Kaolack : des acteurs de l’école s’investissent pour une sortie de crise

Une conférence publique portant sur la crise scolaire et universitaire s’est tenue, lundi, à Kaolack (centre), à l’initiative du Syndicat autonome pour le développement de l’éducation et de la formation (SADEF), dont l’ambition est d’amener, par ce biais, les acteurs scolaires à trouver les moyens de sortir le système scolaire et universitaire de ses difficultés.

Divers acteurs de l’école à Kaolack (centre), des partenaires et des parents d’élèves ont participé à cette rencontre portant sur le thème "La crise scolaire et universitaire au Sénégal’’ et animée par le sociologue Djiby Diakhaté, en présence de l’inspecteur d’académie (IA) de Kaolack, Alioune Ndiaye.

Selon son secrétaire général, Mbaye Sarr, le SADEF a organisé cette conférence "dans le but de chercher les voies et moyens permettant au système scolaire de s’épanouir’".

"En tant qu’organisation syndicale, a-t-il déclaré à des journalistes, nous avons pensé regrouper les acteurs, les enseignants et les partenaires, pour débattre" de ce thème qui fait l’actualité.

D’après le syndicaliste, "depuis des lustres, le service éducatif est en crise, mais jusqu’à présent, aucune solution n’a encore été trouvée" pour le sortir de cette situation.

"C’est pourquoi, à notre niveau, en tant qu’organisation syndicale, nous avons décidé d’inviter l’ensemble des partenaires qui gravitent autour de l’école, pour essayer de trouver des voies et moyens permettant au système de s’épanouir", a ajouté M. Sarr.

Les acteurs de l’école doivent situer les responsabilités des uns et des autres, afin que le gouvernement puisse dénouer cette crise, a-t-il fait valoir.

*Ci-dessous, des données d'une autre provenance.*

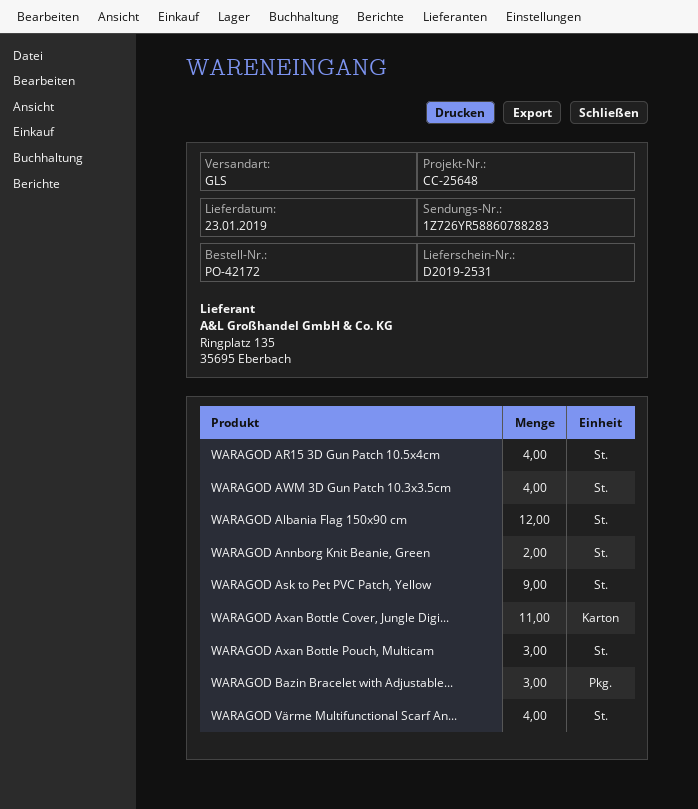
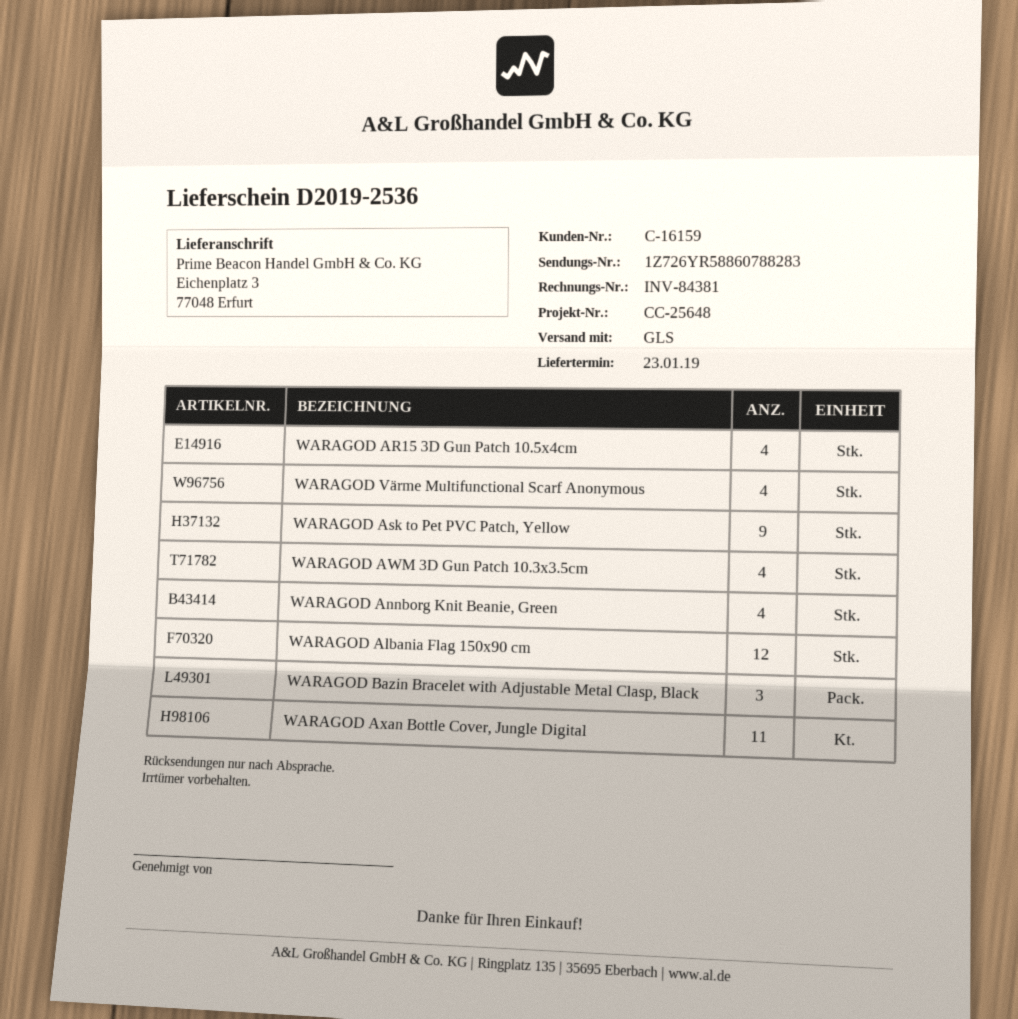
delivery note number: D2019-2531 -> D2019-2536
WARAGOD Annborg Knit Beanie, Green: 2 -> 4
WARAGOD Axan Bottle Pouch, Multicam: 3 -> none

L’école ne peut selon lui "continuer éternellement à vivre dans une crise, parce que simplement le gouvernement ne respecte pas les accords" passés avec les organisations syndicales.

L’école sénégalaise reste soumise, depuis quelques années, à des grèves cycliques dans le moyen secondaire et même dans le secteur de l’enseignement supérieur, les syndicats d’enseignants reconduisant quasiment chaque année les mêmes revendications.

Cette situation pèse d’autant plus sur le secteur qu’elle est à l’origine de grèves récurrentes des enseignants, qui accusent le gouvernement de rechigner à appliquer les accords conclus par les deux parties pour satisfaire les plateformes revendicatives des premiers.

Les pouvoirs publics, pour leur part, font valoir le fait que toutes les revendications ne peuvent être satisfaites tout de suite, le Sénégal étant engagé dans une course à l’émergence économique et sociale, dans un contexte de raréfaction des ressources budgétaires.

Le président Macky Sall a lancé dimanche un appel aux syndicats en vue d’un ‘’apaisement durable’’ du climat social dans l’espace scolaire, universitaire et sanitaire. Il s’exprimait lors de la remise des cahier de doléances des centrales syndicales.

‘’J’en appelle encore une fois à l’engagement patriotique des uns et des autres. J’ai bien pesé mes mots, la patrie au-dessus de tout : l’engagement patriotique des uns et des autres et le sens de responsabilité de tous les acteurs concernés et des partenaires pour un apaisement durable du climat social dans l’espace scolaire, universitaire et sanitaire", a-t-il déclaré.

Selon lui, L’Etat a "déjà consenti beaucoup de sacrifices" et "réglé l’essentiel des revendications qui étaient en latence depuis plus de 20 ans dans les secteurs de l’éducation et de la santé".

Les pouvoirs publics, compte tenu de ces efforts, ne s’attendent pas à recevoir, "(...) chaque jour (...) des préavis de grève, voire des grèves répétées’’, a dit le chef de l’Etat.